Down to the last line, restate the records below word for word, dropping every image.

Records contained in a dataset
·····

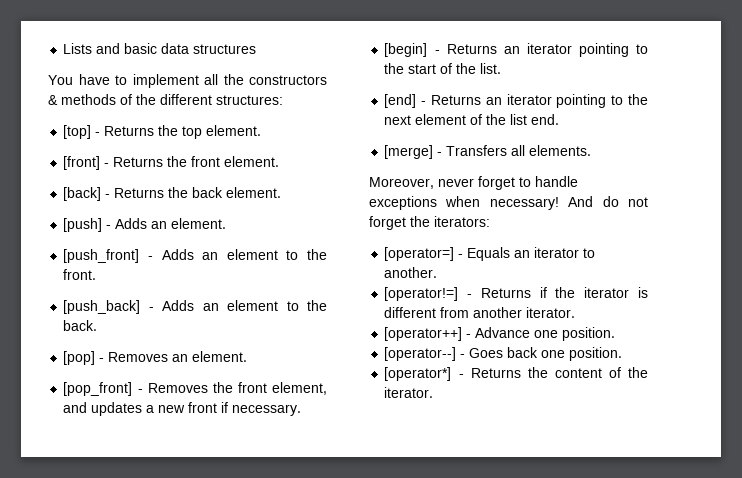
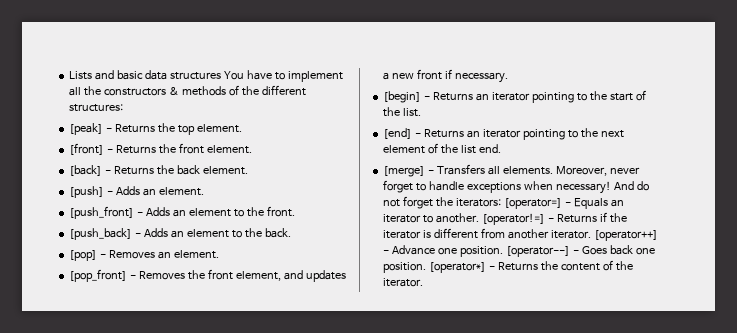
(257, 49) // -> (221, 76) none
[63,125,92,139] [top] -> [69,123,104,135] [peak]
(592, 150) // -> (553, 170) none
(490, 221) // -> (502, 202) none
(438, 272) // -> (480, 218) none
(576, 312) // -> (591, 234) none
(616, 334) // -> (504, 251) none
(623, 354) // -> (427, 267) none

·····

-- ANSWER TO THIS EXERCISE --
(257, 49) // -> (221, 76) none
[63,125,92,139] [top] -> [69,123,104,135] [peak]
(592, 150) // -> (553, 170) none
(490, 221) // -> (502, 202) none
(438, 272) // -> (480, 218) none
(576, 312) // -> (591, 234) none
(616, 334) // -> (504, 251) none
(623, 354) // -> (427, 267) none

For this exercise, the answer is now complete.